Hubert, the heir, about twenty-five now, came forward to greet the stranger as they entered the Hall. No repulsion about him. Robert Grame’s hand met his with a warm clasp. A young man of gentle manners and a face of rare beauty—but oh, so suspiciously delicate! Perhaps it was the extreme slenderness of the frame, the wan look in the refined features and their bright hectic that drew forth the clergyman’s sympathy. An impression came over him that this young man was not long for earth.
“Is Mr. Monk strong?” he presently asked of Mrs. Carradyne, when Hubert had temporarily quitted the room.
“Indeed, no. He had rheumatic fever some years ago,” she added, “and has never been strong since.”
“Has he heart disease?” questioned the clergyman. He thought the young man had just that look.
“We fear his heart is weak,” replied Mrs. Carradyne.
“But that may be only your fancy, you know, Aunt Emma,” spoke Miss Monk reproachfully. She and her father were both passionately attached to Hubert; they resented any doubt cast upon his health.
“Oh, of course,” assented Mrs. Carradyne, who never resented anything.

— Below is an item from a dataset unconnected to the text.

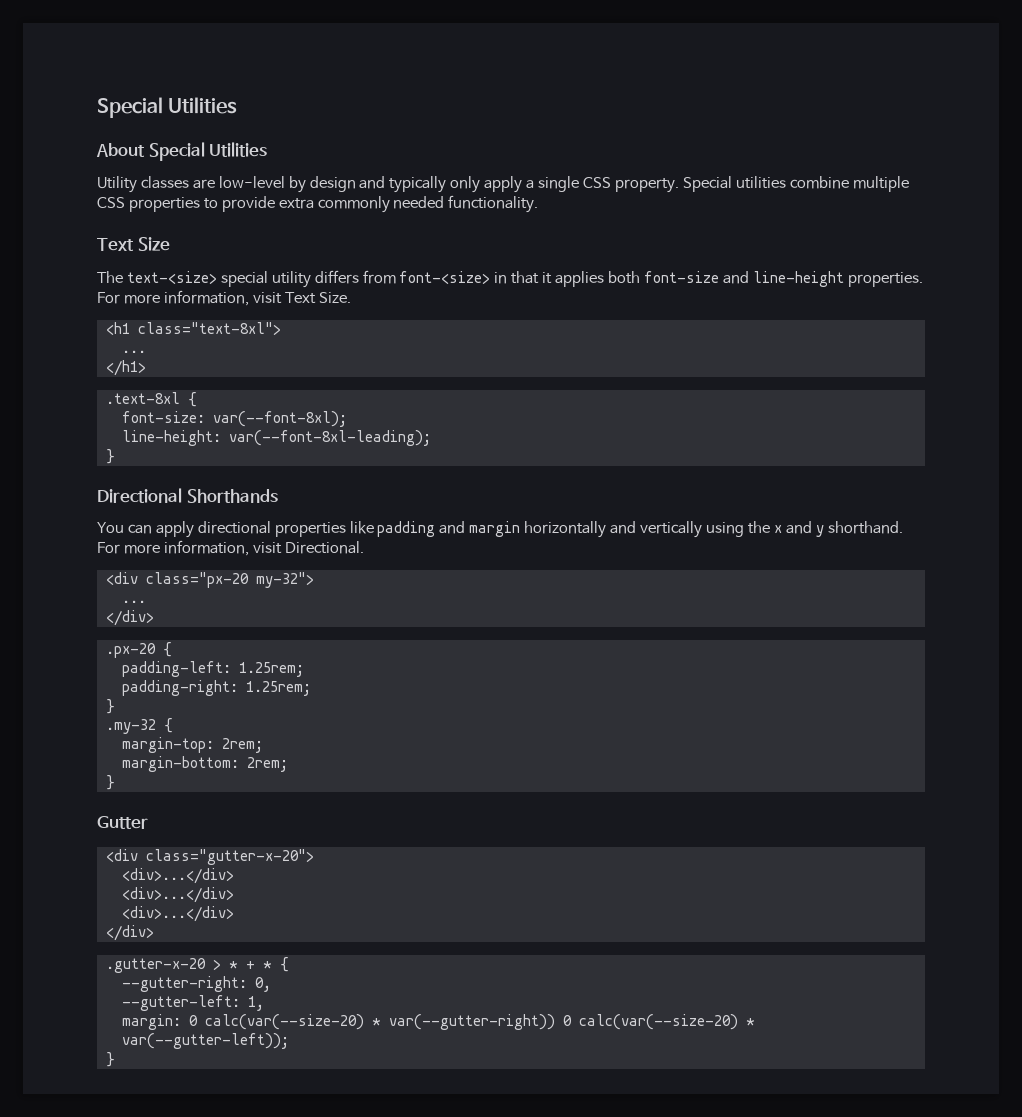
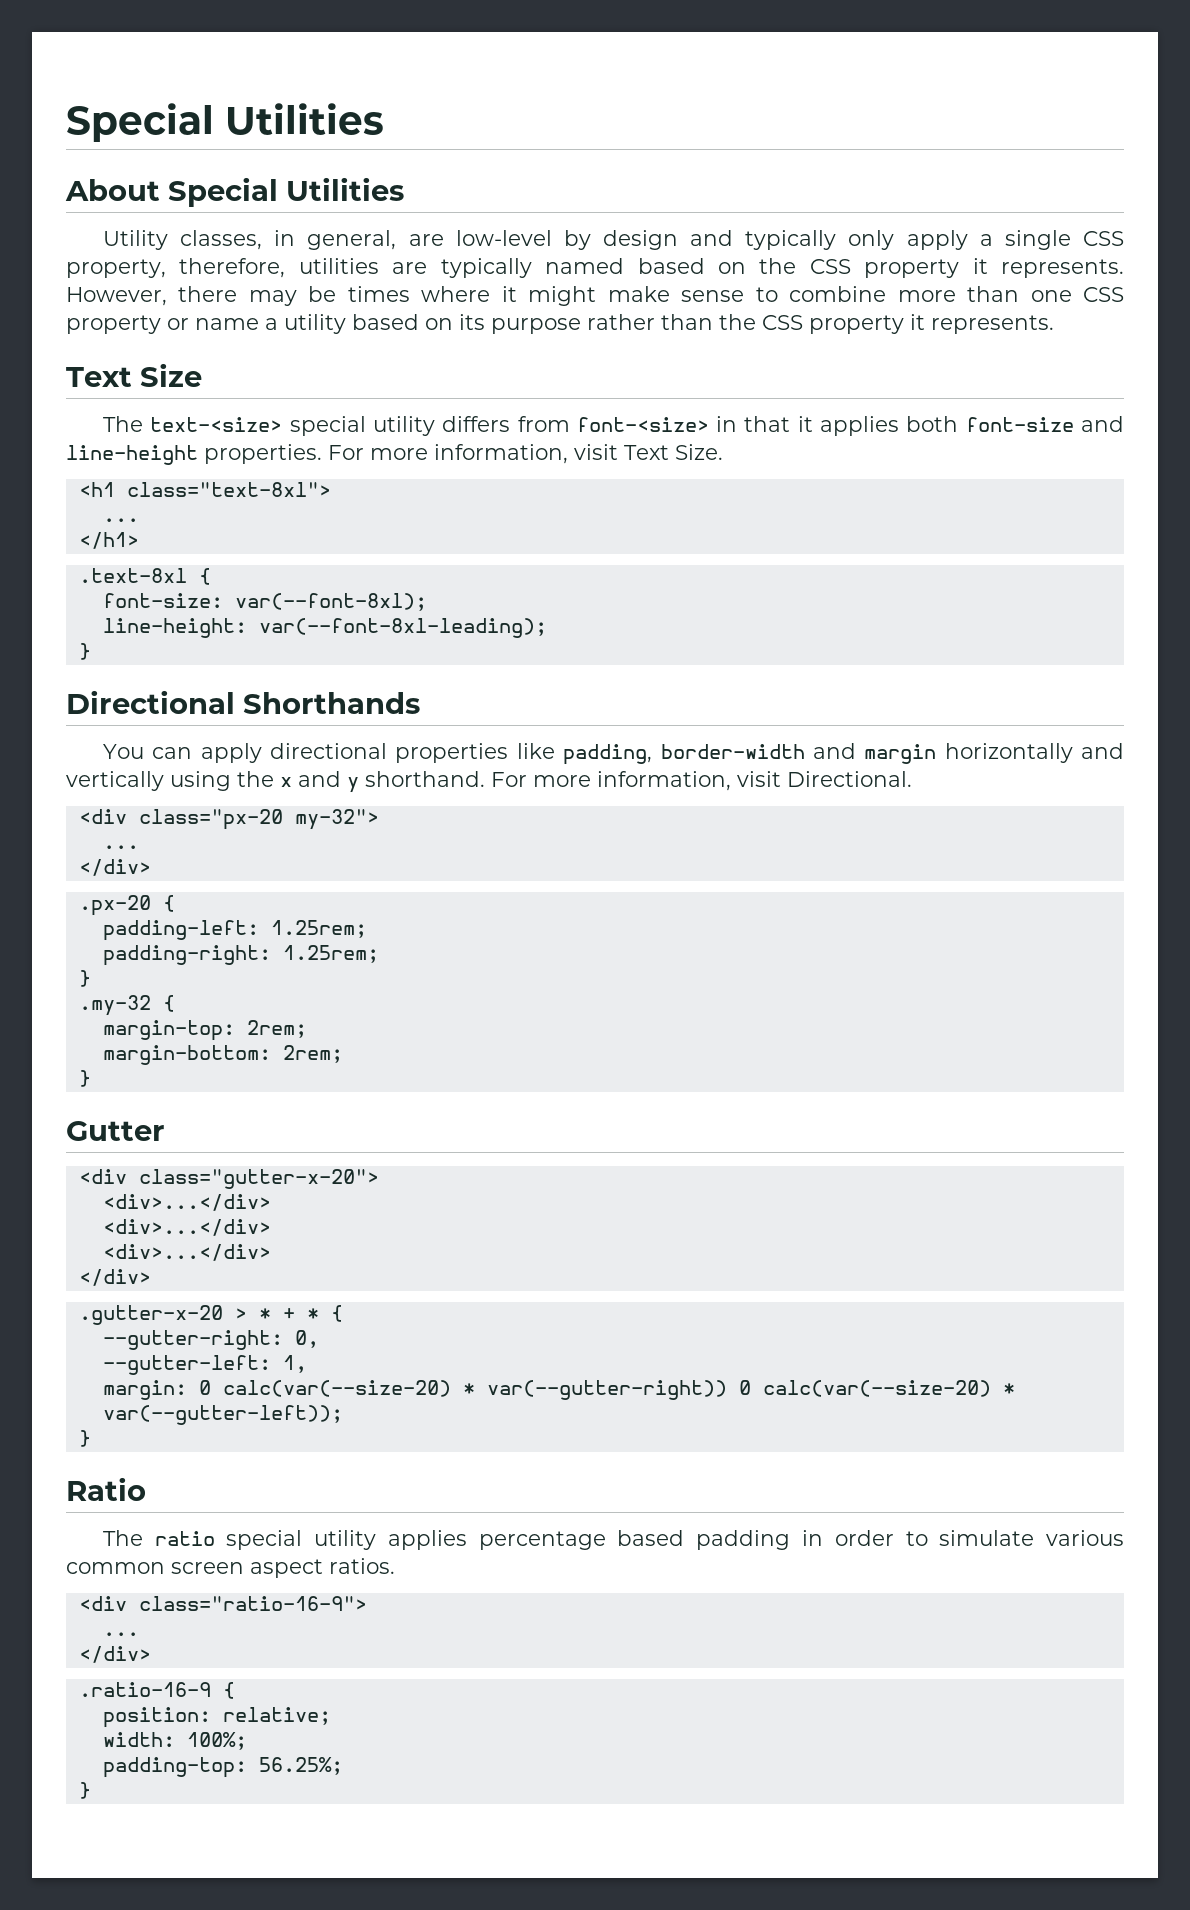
[140,176,189,189] classes -> [180,230,397,250] classes, in general,
[614,176,909,193] [97,195,539,213] property. Special utilities combine multiple CSS properties to provide extra commonly needed functionality. -> [66,258,1124,278] [66,286,1124,306] [66,314,1054,334] property, therefore, utilities are typically named based on the CSS property it represents. However, there may be times where it might make sense to combine more than one CSS property or name a utility based on its purpose rather than the CSS property it represents.
[377,521,436,537] padding -> [563,744,805,765] padding, border-width
(115, 1059) none -> [66,1477,146,1501] [102,1530,1124,1550] [66,1558,395,1578] [78,1596,367,1611] [102,1632,139,1636] [78,1646,151,1663] [78,1682,235,1699] [102,1707,331,1728] [102,1732,247,1750] [102,1757,343,1778] [78,1782,91,1799] // Ratio // The ratio special utility applies percentage based padding in order to simulate various common screen aspect ratios. // <div class="ratio-16-9"> // ... // </div> // .ratio-16-9 { // position: relative; // width: 100%; // padding-top: 56.25%; // }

“We shall be good friends, I trust,” said Eliza, with a beaming smile, as her hand lay in Mr. Grame’s when he was leaving.
“Indeed I hope so,” he answered. “Why not?”
III.
Summer lay upon the land. The landscape stretched out before Leet Hall was fair to look upon. A fine expanse of wood and dale, of trees in their luxuriant beauty; of emerald-green plains, of meandering streams, of patches of growing corn already putting on its yellow hue, and of the golden sunlight, soon to set and gladden other worlds, that shone from the deep-blue sky. Birds sang in their leafy shelters, bees were drowsily humming as they gathered the last of the day’s honey, and butterflies flitted from flower to flower with a good-night kiss.
At one of the windows stood, in her haughty beauty, Eliza Monk. Not, surely, of the lovely scene before her was she thinking, or her face might have worn a more pleasing expression. Rather did she seem to gaze, and with displeasure, at two or three people who were walking in the distance: Lucy Carradyne side by side with the clergyman, and Miss Kate Dancox pulling at his coat-tails.